→ **About this task**
Return every line from the records below with the string "港口码头和文化体育场馆".

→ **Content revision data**
[Start of Attachment]
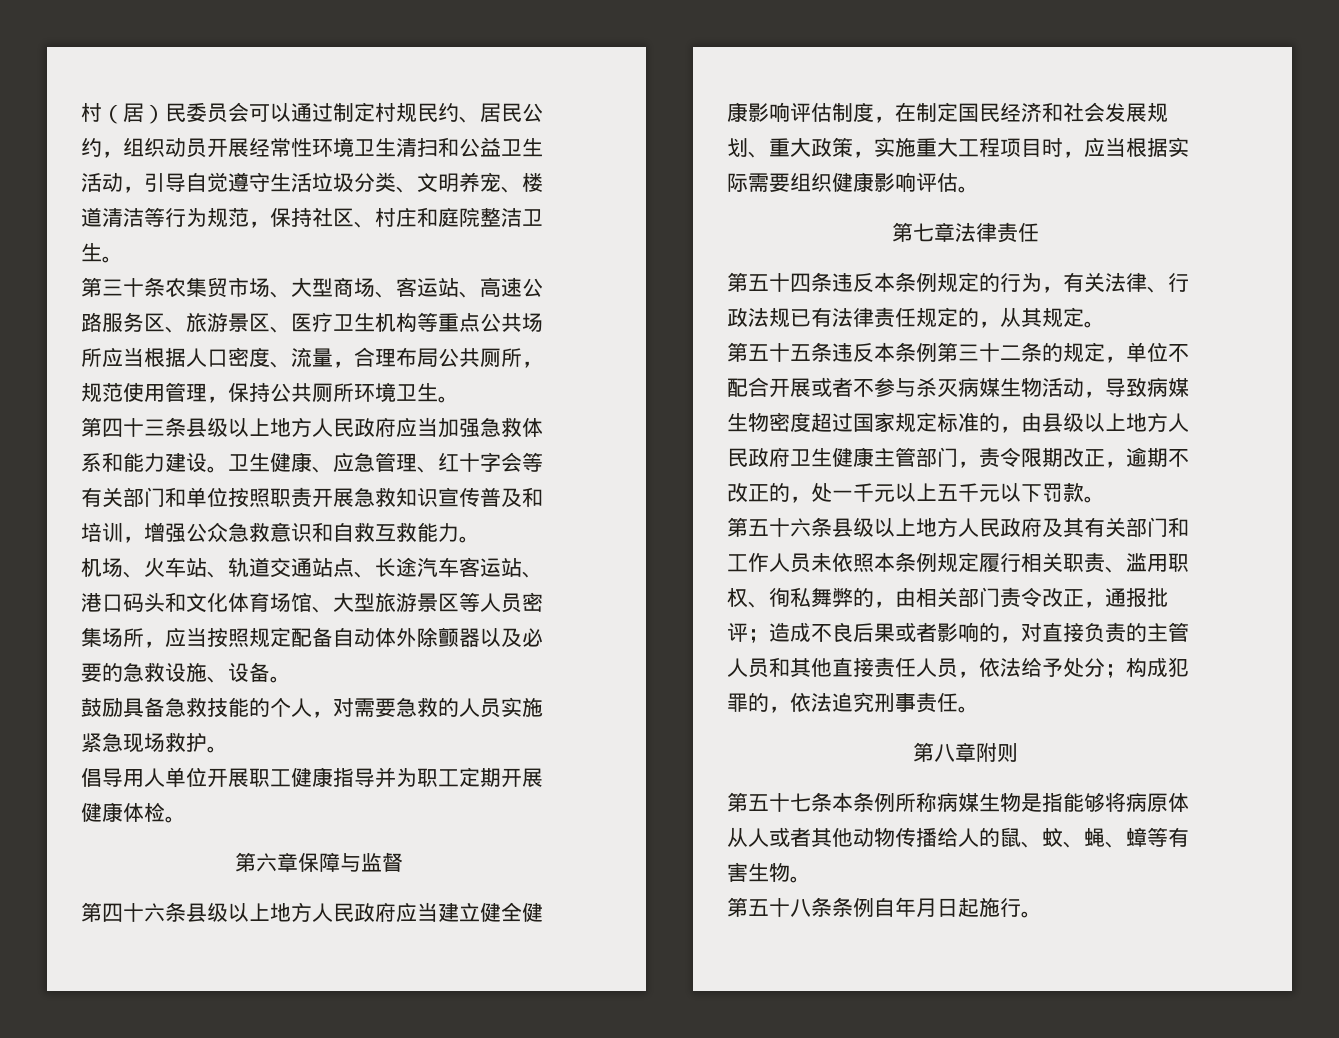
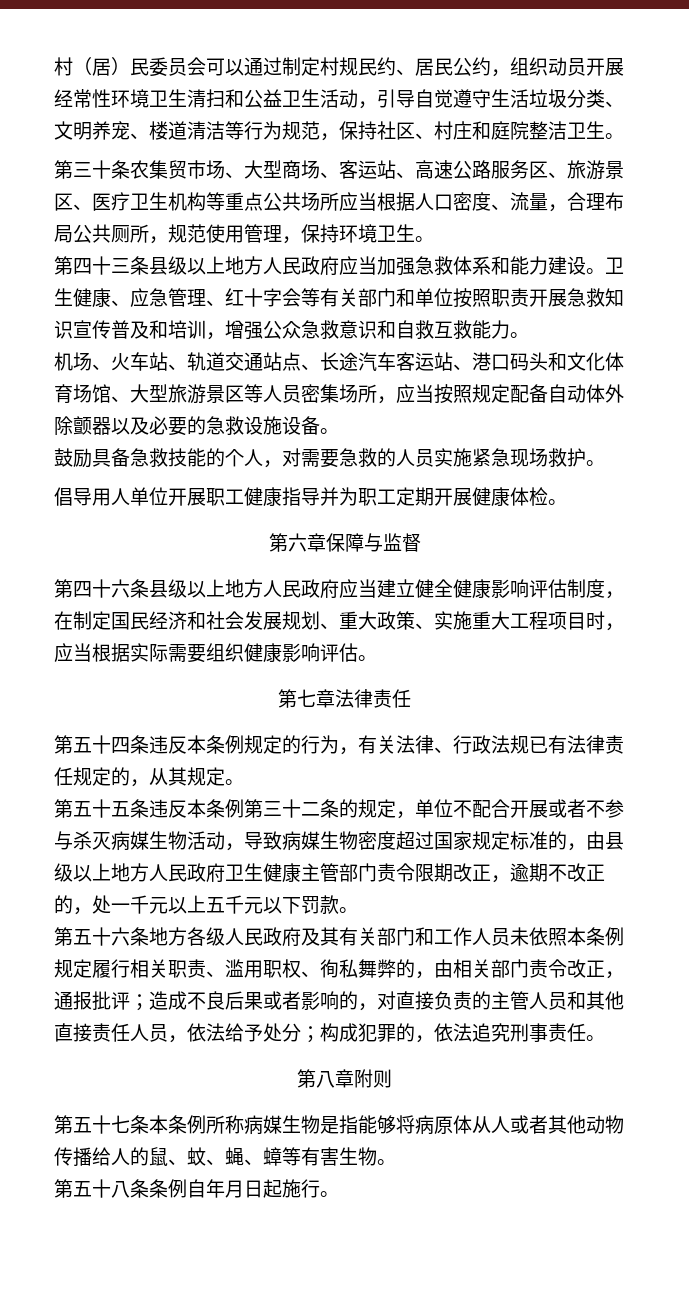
- 第三十条农集贸市场、大型商场、客运站、高速公路服务区、旅游景区、医疗卫生机构等重点公共场所应当根据人口密度、流量，合理布局公共厕所，规范使用管理，保持公共厕所环境卫生。
+ 第三十条农集贸市场、大型商场、客运站、高速公路服务区、旅游景区、医疗卫生机构等重点公共场所应当根据人口密度、流量，合理布局公共厕所，规范使用管理，保持环境卫生。
- 机场、火车站、轨道交通站点、长途汽车客运站、港口码头和文化体育场馆、大型旅游景区等人员密集场所，应当按照规定配备自动体外除颤器以及必要的急救设施、设备。
+ 机场、火车站、轨道交通站点、长途汽车客运站、港口码头和文化体育场馆、大型旅游景区等人员密集场所，应当按照规定配备自动体外除颤器以及必要的急救设施设备。
- 第四十六条县级以上地方人民政府应当建立健全健康影响评估制度，在制定国民经济和社会发展规划、重大政策，实施重大工程项目时，应当根据实际需要组织健康影响评估。
+ 第四十六条县级以上地方人民政府应当建立健全健康影响评估制度，在制定国民经济和社会发展规划、重大政策、实施重大工程项目时，应当根据实际需要组织健康影响评估。
- 第五十五条违反本条例第三十二条的规定，单位不配合开展或者不参与杀灭病媒生物活动，导致病媒生物密度超过国家规定标准的，由县级以上地方人民政府卫生健康主管部门，责令限期改正，逾期不改正的，处一千元以上五千元以下罚款。
+ 第五十五条违反本条例第三十二条的规定，单位不配合开展或者不参与杀灭病媒生物活动，导致病媒生物密度超过国家规定标准的，由县级以上地方人民政府卫生健康主管部门责令限期改正，逾期不改正的，处一千元以上五千元以下罚款。
- 第五十六条县级以上地方人民政府及其有关部门和工作人员未依照本条例规定履行相关职责、滥用职权、徇私舞弊的，由相关部门责令改正，通报批评；造成不良后果或者影响的，对直接负责的主管人员和其他直接责任人员，依法给予处分；构成犯罪的，依法追究刑事责任。
+ 第五十六条地方各级人民政府及其有关部门和工作人员未依照本条例规定履行相关职责、滥用职权、徇私舞弊的，由相关部门责令改正，通报批评；造成不良后果或者影响的，对直接负责的主管人员和其他直接责任人员，依法给予处分；构成犯罪的，依法追究刑事责任。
[End of Attachment]
→ **Problem solution**
- 机场、火车站、轨道交通站点、长途汽车客运站、港口码头和文化体育场馆、大型旅游景区等人员密集场所，应当按照规定配备自动体外除颤器以及必要的急救设施、设备。
+ 机场、火车站、轨道交通站点、长途汽车客运站、港口码头和文化体育场馆、大型旅游景区等人员密集场所，应当按照规定配备自动体外除颤器以及必要的急救设施设备。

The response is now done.